Cactus or Couric? Name that school

You might want to try manatee, or Ed McMahon, junior high

A new study has revealed a significant decline in naming public schools after well-known people. More schools are bearing the names of noncontroversial objects, such as cactus, a mountain, or a mesa. In Florida, for instance, five schools are named after George Washington compared with 11 for the manatee.

To rectify this unfortunate situation (for people), I have compiled a list of possible school names that, while somewhat more polarizing than the manatee, might find a building facade to hang on without inciting riots against school boards.

Warren Buffett School – It just makes common (dollars and) sense to name a school after the wealthiest man in Omaha, Neb., and 99.9 percent of the rest of the world. Even if he just sent a thank you note, it would be more valuable than anything the best looking cactus has to offer.

Yves Saint Laurent School – OK, so he isn't an American. But now that school administrators are trying to make sure their kids dress well, who better to inspire them than Yves-ie? An added benefit is it would probably infuriate Ralph Lauren and Valentino. So as each designer competed to have a school named after himself, the quality of the clothing on students, and, more important, gym teachers, would rise like a Manolo Blahnik heel.

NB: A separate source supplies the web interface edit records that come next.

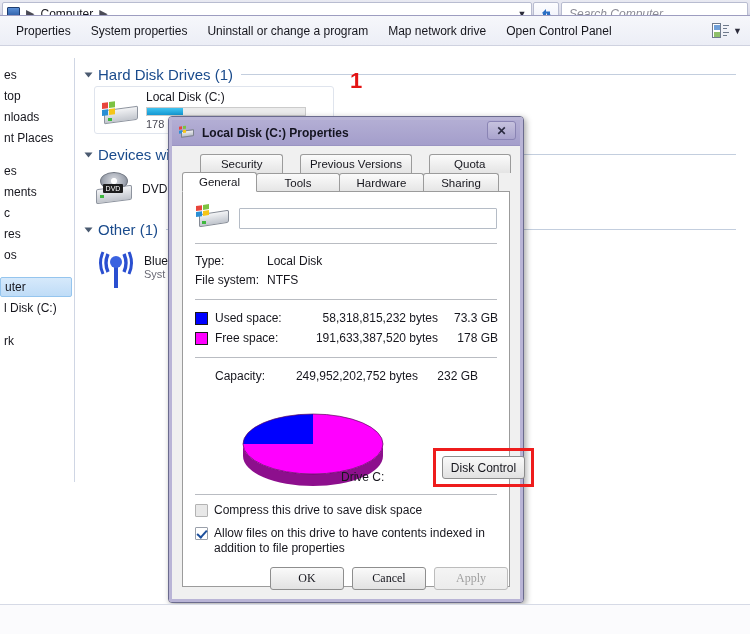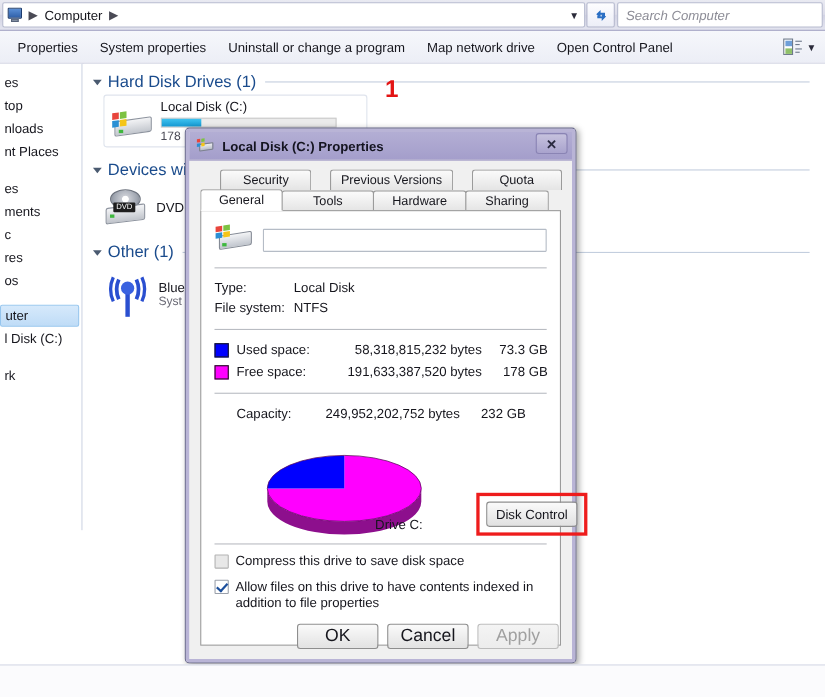--- a/index.html
+++ b/index.html
@@ -71,7 +71,7 @@
 
   
   .toolbar {
-    position: absolute; left: 0; top: 27px; width: 750px; height: 31px;
+    position: absolute; left: 0; top: 15px; width: 750px; height: 31px;
     background: linear-gradient(to bottom, #f6f7fb 0%, #eceef6 100%);
     border-top: 1px solid #9d9dc0;
     border-bottom: 1px solid #cfd2e0;

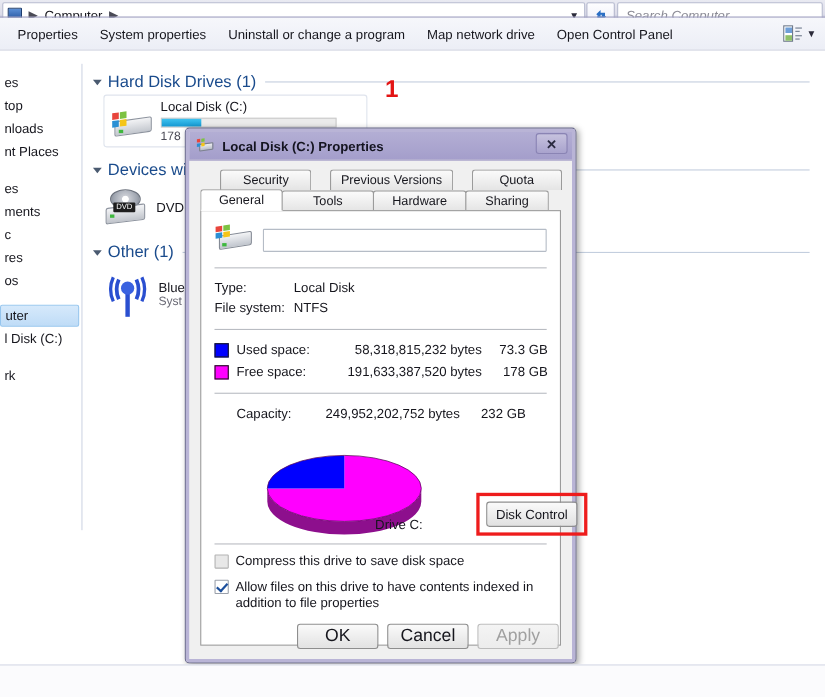--- a/index.html
+++ b/index.html
@@ -349,8 +349,8 @@
     width: 74px; height: 23px; margin-left: 8px;
     background: linear-gradient(to bottom, #fafafa, #e2e2e2);
     border: 1px solid #8e8e8e; border-radius: 3px;
-    font-size: 16px; color: #16161d;
-    font-family: Liberation Sans, sans-serif;
+    font-size: 12px; color: #16161d;
+    font-family: Liberation Serif, serif;
     display: flex; align-items: center; justify-content: center;
   }
   .dbtn.disabled { color: #a0a0a0; border-color: #bcbcbc;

Your Name Goes Here School – It's a great money-making scheme that pro sports teams have used effectively. Now districts could take bids each year on who to name a middle school after. The highest bidder gets a removable plaque – suitable for framing – over the edifice entrance. Prime candidates for this one-year publicity blitz include sagging presidential candidates (Dennis Kucinich are you listening?) and once-famous movie stars (think Ben Affleck).

Dick Cheney School – Would anyone dare cut class? Or be late for geometry or gym?

Ed McMahon School – Everyone can't be a star, so why not honor life's second bananas? This is a school where coming in second is like coming in first. Where a B is as good as an A. "We're No. 2 and we're proud of you," is the school's cheer.

Katie Couric School – With the average age of the nightly newscast viewer hovering in the 60s, networks are scrambling to appeal to a younger audience. Solution: create a Katie Couric elementary school in every state, hooking 6- and 7-year-olds on the CBS News. Katie might even sign off her newscast with the school song, "We're loyal to you Katie Couric. We're true just for you, Katie Couric. Wave Brian good-bye. Tell Charles, don't cry. The mauve and chartreuse love youse, Katie Couric."

I. Lewis Libby Jr. School – Even the best children get in trouble occasionally. So at this school each student not only gets a nickname (Snuggles, Wiggles, and, of course, Little Scooter), they're granted two pardons a semester.

Martha Stewart School – Soooooo neat.

Chuck Cohen School – Hey, Mr. Davies: Now who's laughing at my 10th-grade algebra final?

• Chuck Cohen is a writer in Mill Valley, Calif.